(Assignment) Return all the data verbatim but without images.

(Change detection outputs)
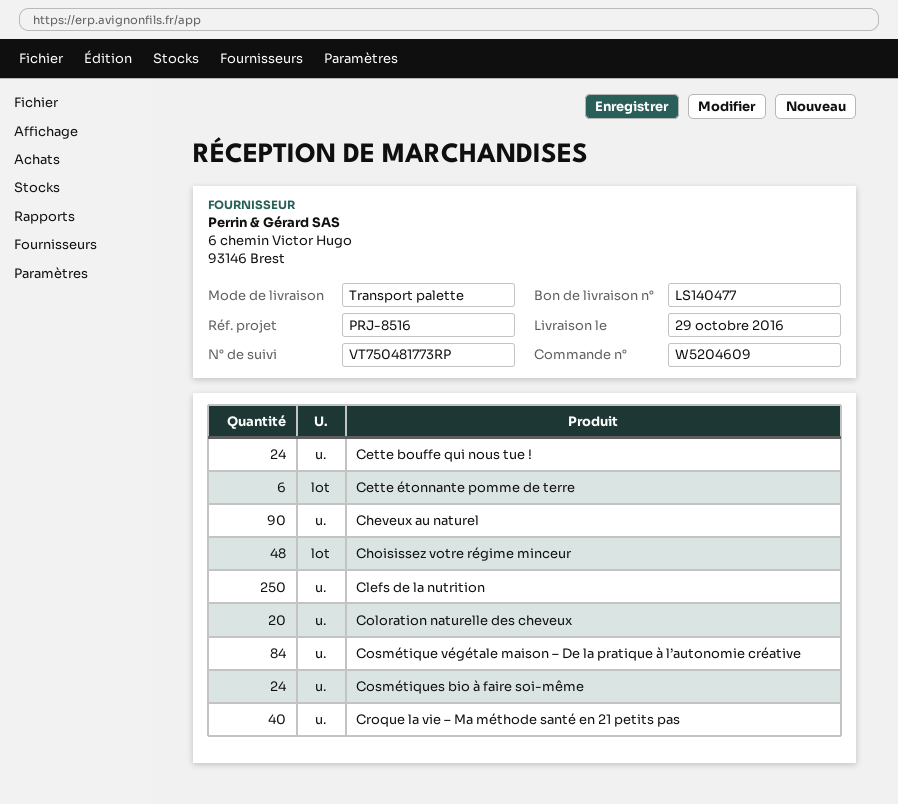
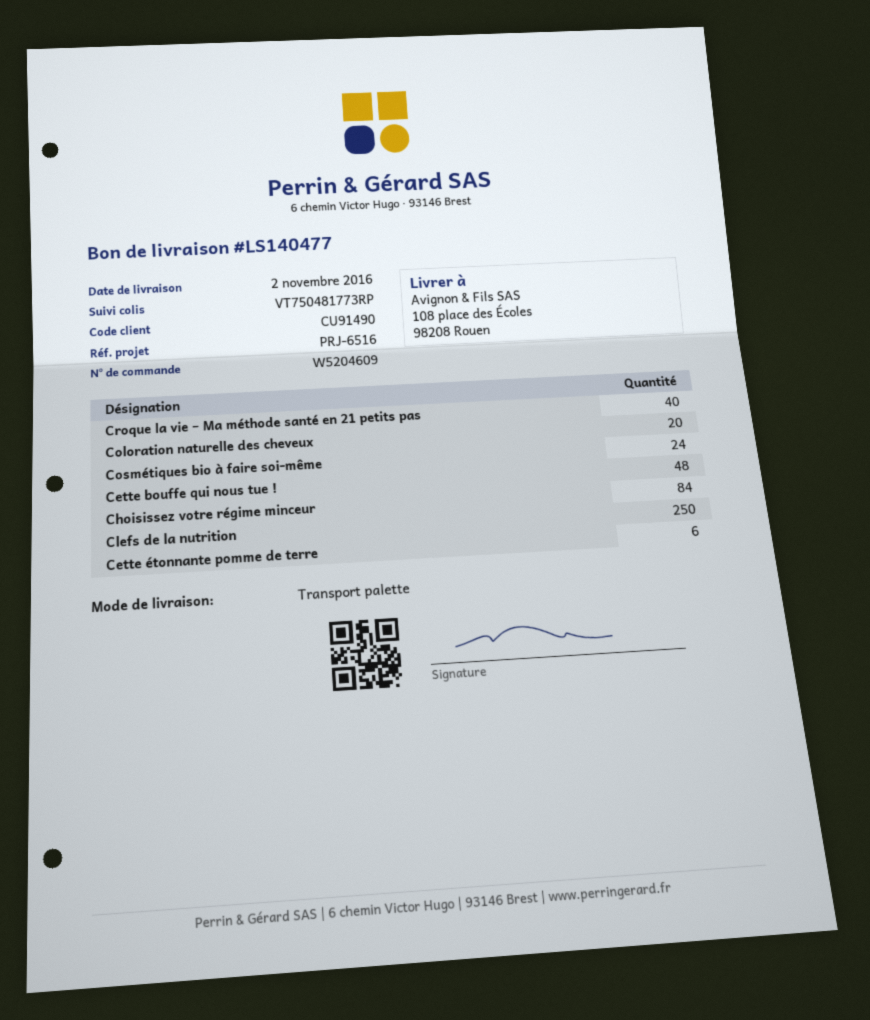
delivery date: 2016-10-29 -> 2016-11-02
reference: PRJ-8516 -> PRJ-6516
Cette bouffe qui nous tue !: 24 -> 48
Cheveux au naturel: 90 -> none
Choisissez votre régime minceur: 48 -> 84
Cosmétique végétale maison – De la pratique à l’autonomie créative: 84 -> none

(Solution to this problem)
delivery date: 2016-10-29 -> 2016-11-02
reference: PRJ-8516 -> PRJ-6516
Cette bouffe qui nous tue !: 24 -> 48
Cheveux au naturel: 90 -> none
Choisissez votre régime minceur: 48 -> 84
Cosmétique végétale maison – De la pratique à l’autonomie créative: 84 -> none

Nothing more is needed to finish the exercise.